Healing is about acknowledgment.
I worked with a great big burly guy several years ago named James. He had terrible obsessive-compulsive disorder, and would drive himself crazy feeling compelled to do things in a certain, rigid order, day after day living out the same ritual. He also had a bad temper, and had been violent at times when arguing with family members. He was a bit unsure about therapy, but he was willing to try.
Medication helped him immensely with his OCD, as well as some changes we worked on in his daily behavior and in his thinking. But it wasn’t until he revealed being sexually abused by a grandfather in his third or fourth session, that quick tears came into his eyes as he made the connection between his anger and the abuse.
“I never thought about it like that. I don’t want anyone to mess with me.”
For the first time in his life, James was understanding the connection between who he’d become as an adult, and his childhood. It seemed so simple, but he’d completely discounted the damage that had been done to him.
There are many people who do the same thing.
Your past doesn’t imprison you. But understanding and dealing with its impact helps you make connections that can free you from its pain.
So how do you heal from the hurts of the past?
1) Acknowledge the reality of what happened.
How do you acknowledge the past? It’s allowing yourself to realize how growing up within your circumstances, both good and bad, affected you. Staying in a place of denial or discounting the impact of an abusive or neglectful home will only keep you emotionally stuck. You’ll be much more likely to act out the consequences of it, without realizing what you’re doing.
Here’s an example. My husband and I used to fight about money. Then one day, he said to me, “Do you realize you’re treating me like your dad treated your mom?” I was stunned at first, but then realized he was exactly right. I so didn’t want to live out my mother’s more submissive, 1950’s role with money, that I was overcompensating. A lot.

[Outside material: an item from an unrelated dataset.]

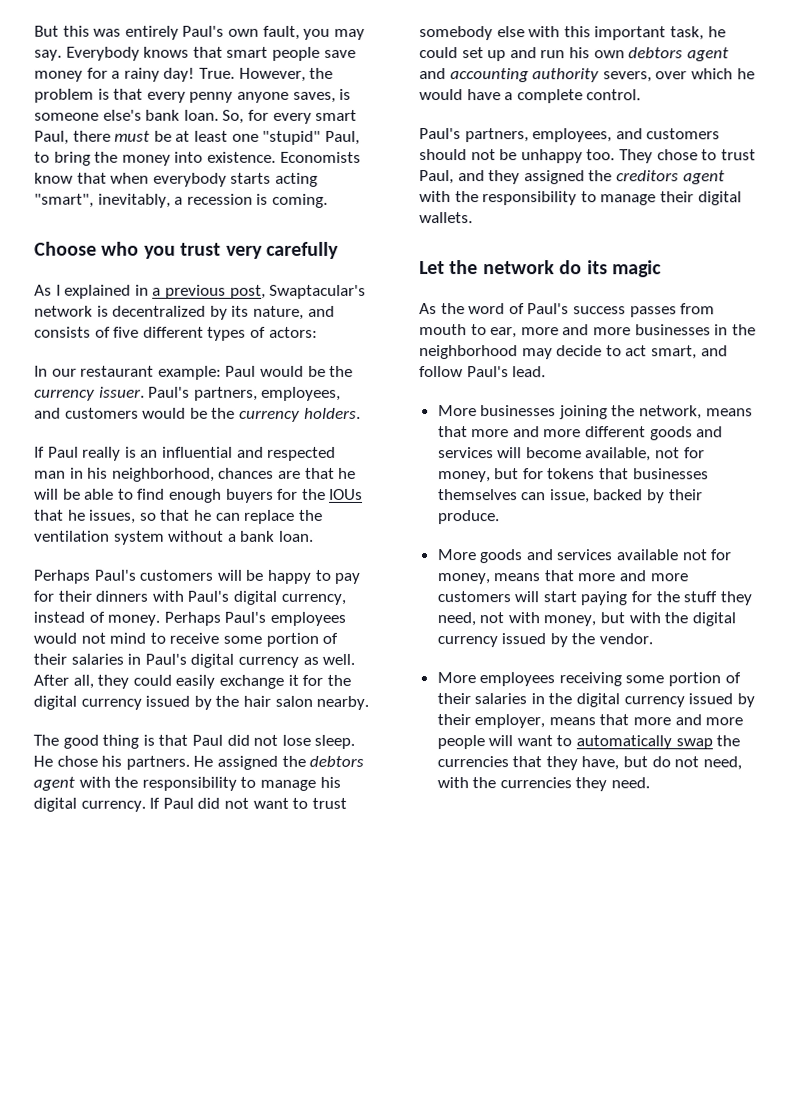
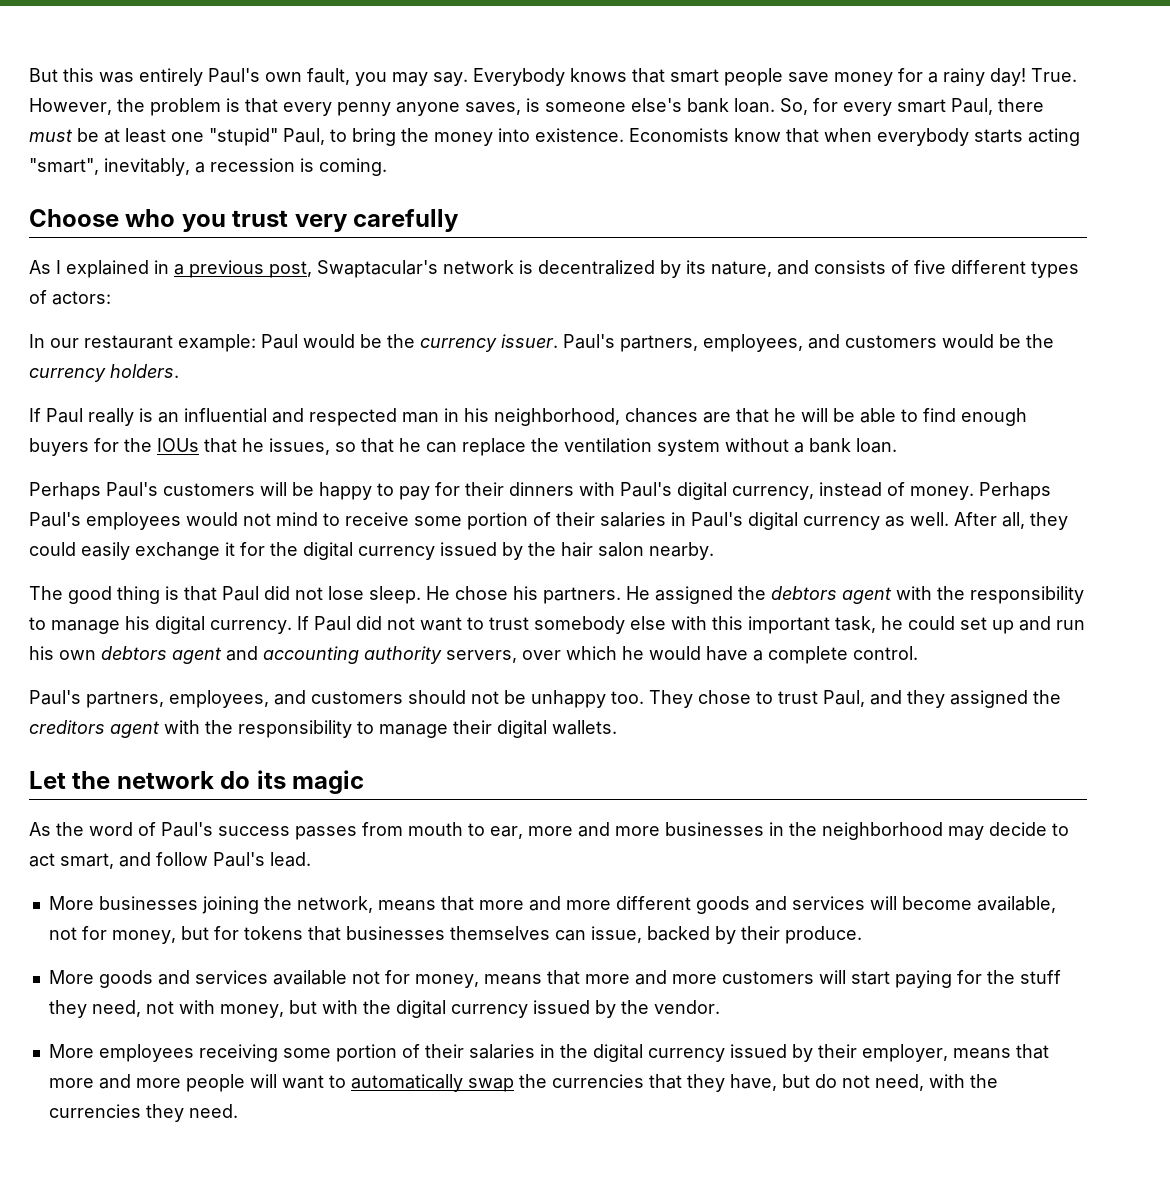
[602,71,652,83] severs, -> [446,650,517,663] servers,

Acknowledgment shed light on what I hadn’t seen until then. It put the pieces together. Call it insight. Call it understanding. Whatever.
We’ve never fought about money since.
2) Have compassion for yourself.
If a child ran up to you, and had a bleeding gash in his arm, you wouldn’t say, “Just be glad it’s not broken.” You’d help them stop the bleeding and give them comfort.
That’s what compassion is. Seeing pain, having empathy for what’s causing it, and then trying to do something about it. You can do that for yourself. That’s not self-pity. That’s not wallowing. In fact, it’s likely to lead you to more quickly move on, and not wallow at all.
3) Allow your pain to surface.
This is harder than it sounds. James came back the next session, and said, “I never thought I’d cry in front of someone. But I feel better.”
Feeling all of your emotions can be tough. You may be totally walled off from painful emotions. You may tell yourself that it’s not enjoyable to feel sad or angry, or you may actually fear feeling pain. You may have become accustomed to either not feeling anything, or staying stuck in one emotion or the other; perhaps you’re more comfortable with anger, and everything makes you mad. Or you remain afraid, and worry all the time.
Risking change – risking feeling something that’s been denied can be scary, but very rewarding.
4) Reveal what you experienced to someone you trust.
Learning how to soothe your own emotional pain gives you safety that perhaps you never had as a child. Don’t forget that there are people who want to understand, and help you.
Whether it’s your partner, a good friend, or a therapist, there’s someone who’ll be willing to listen — but only if you reach out. The trust that you’ll be loved for all of who you are?
It’s a wonderful gift to give, and to receive.